* [Problem requirements]: In the listing that follows, the lines starting at the one containing "(69, 43) none" and ending at the one containing "(176, 676) none" are to be returned exactly, both boundary lines included, and no others.

* [Source data]:

--- START ---

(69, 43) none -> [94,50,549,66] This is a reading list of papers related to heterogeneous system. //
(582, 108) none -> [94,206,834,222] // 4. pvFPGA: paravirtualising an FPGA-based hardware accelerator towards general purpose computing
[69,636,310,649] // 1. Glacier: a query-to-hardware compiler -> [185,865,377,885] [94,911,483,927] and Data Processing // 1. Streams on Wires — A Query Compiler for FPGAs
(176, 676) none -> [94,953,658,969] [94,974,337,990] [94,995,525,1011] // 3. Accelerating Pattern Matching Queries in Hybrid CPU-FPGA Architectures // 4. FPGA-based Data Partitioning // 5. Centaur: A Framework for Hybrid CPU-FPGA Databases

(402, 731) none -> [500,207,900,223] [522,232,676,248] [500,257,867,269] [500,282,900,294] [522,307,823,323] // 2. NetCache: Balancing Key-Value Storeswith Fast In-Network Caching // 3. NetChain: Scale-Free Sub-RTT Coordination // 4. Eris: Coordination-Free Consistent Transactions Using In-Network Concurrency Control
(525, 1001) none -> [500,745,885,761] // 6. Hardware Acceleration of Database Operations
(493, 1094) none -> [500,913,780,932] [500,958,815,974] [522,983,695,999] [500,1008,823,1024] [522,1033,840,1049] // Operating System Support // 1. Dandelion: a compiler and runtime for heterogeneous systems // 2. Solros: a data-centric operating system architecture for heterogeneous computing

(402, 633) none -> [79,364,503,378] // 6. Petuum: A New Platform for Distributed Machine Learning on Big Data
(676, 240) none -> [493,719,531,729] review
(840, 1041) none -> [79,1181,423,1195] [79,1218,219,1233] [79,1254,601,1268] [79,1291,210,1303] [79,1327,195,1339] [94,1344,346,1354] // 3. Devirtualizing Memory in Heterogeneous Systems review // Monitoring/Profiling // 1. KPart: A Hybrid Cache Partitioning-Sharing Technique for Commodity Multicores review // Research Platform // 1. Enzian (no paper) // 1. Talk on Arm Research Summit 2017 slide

--- END ---
--- START ---

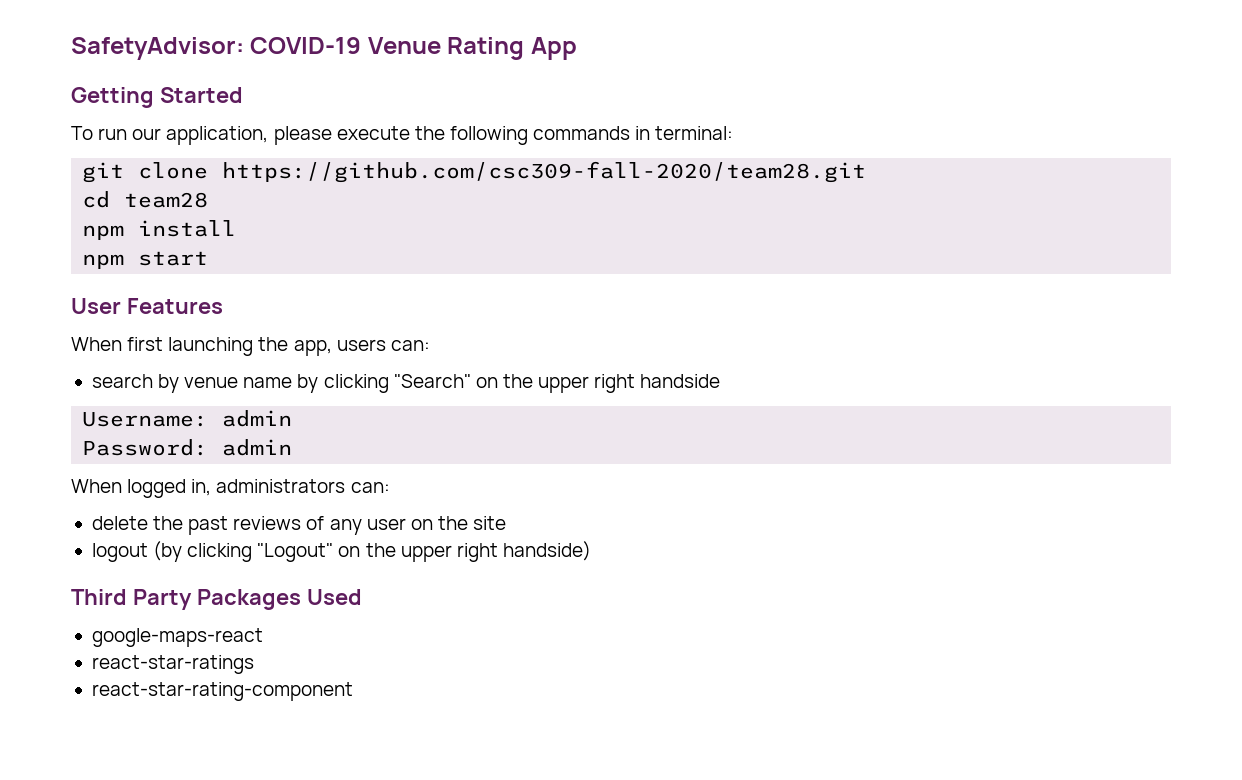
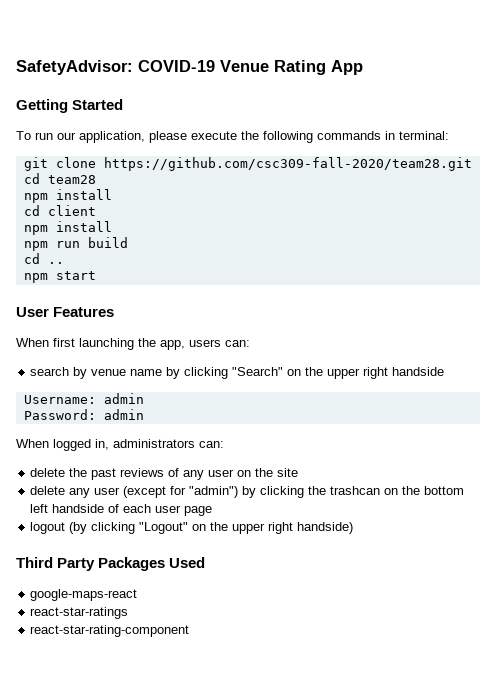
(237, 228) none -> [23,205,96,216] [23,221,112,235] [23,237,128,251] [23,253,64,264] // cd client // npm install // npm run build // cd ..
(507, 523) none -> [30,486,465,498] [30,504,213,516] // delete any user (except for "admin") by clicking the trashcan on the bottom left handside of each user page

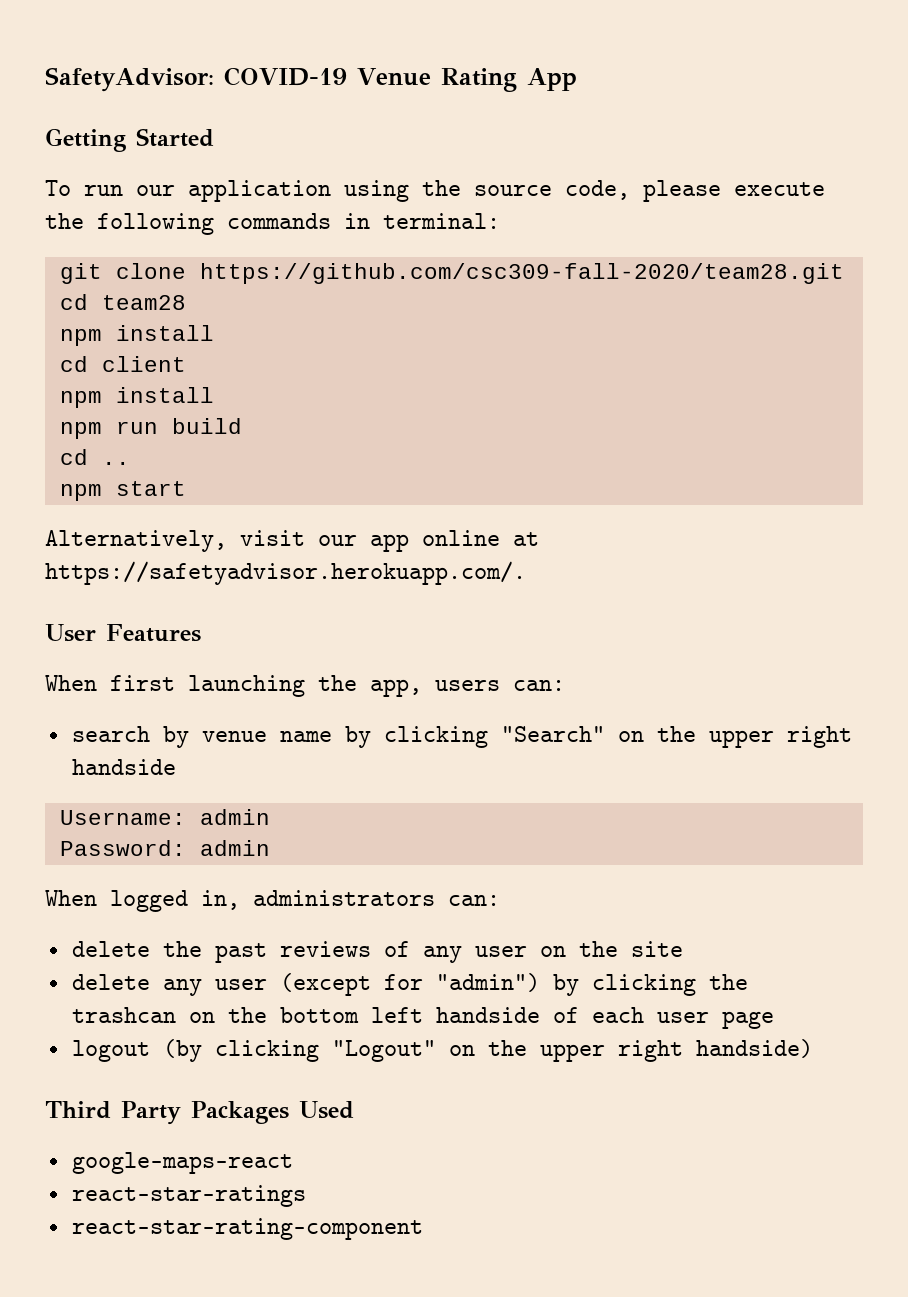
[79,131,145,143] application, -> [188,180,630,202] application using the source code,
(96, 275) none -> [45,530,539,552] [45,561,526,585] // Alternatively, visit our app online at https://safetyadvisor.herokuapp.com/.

--- END ---
--- START ---

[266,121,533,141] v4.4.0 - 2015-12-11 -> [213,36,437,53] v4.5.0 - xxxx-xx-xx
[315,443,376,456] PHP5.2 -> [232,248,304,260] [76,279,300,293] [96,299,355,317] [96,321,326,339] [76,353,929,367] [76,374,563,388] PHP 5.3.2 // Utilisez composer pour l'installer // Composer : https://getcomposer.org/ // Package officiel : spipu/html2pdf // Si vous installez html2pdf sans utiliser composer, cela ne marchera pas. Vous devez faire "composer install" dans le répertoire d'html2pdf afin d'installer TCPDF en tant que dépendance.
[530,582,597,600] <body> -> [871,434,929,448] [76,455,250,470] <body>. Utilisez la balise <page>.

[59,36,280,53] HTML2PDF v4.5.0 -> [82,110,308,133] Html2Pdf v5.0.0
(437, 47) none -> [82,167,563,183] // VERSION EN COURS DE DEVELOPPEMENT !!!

--- END ---

* [Task result]:
(69, 43) none -> [94,50,549,66] This is a reading list of papers related to heterogeneous system. //
(582, 108) none -> [94,206,834,222] // 4. pvFPGA: paravirtualising an FPGA-based hardware accelerator towards general purpose computing
[69,636,310,649] // 1. Glacier: a query-to-hardware compiler -> [185,865,377,885] [94,911,483,927] and Data Processing // 1. Streams on Wires — A Query Compiler for FPGAs
(176, 676) none -> [94,953,658,969] [94,974,337,990] [94,995,525,1011] // 3. Accelerating Pattern Matching Queries in Hybrid CPU-FPGA Architectures // 4. FPGA-based Data Partitioning // 5. Centaur: A Framework for Hybrid CPU-FPGA Databases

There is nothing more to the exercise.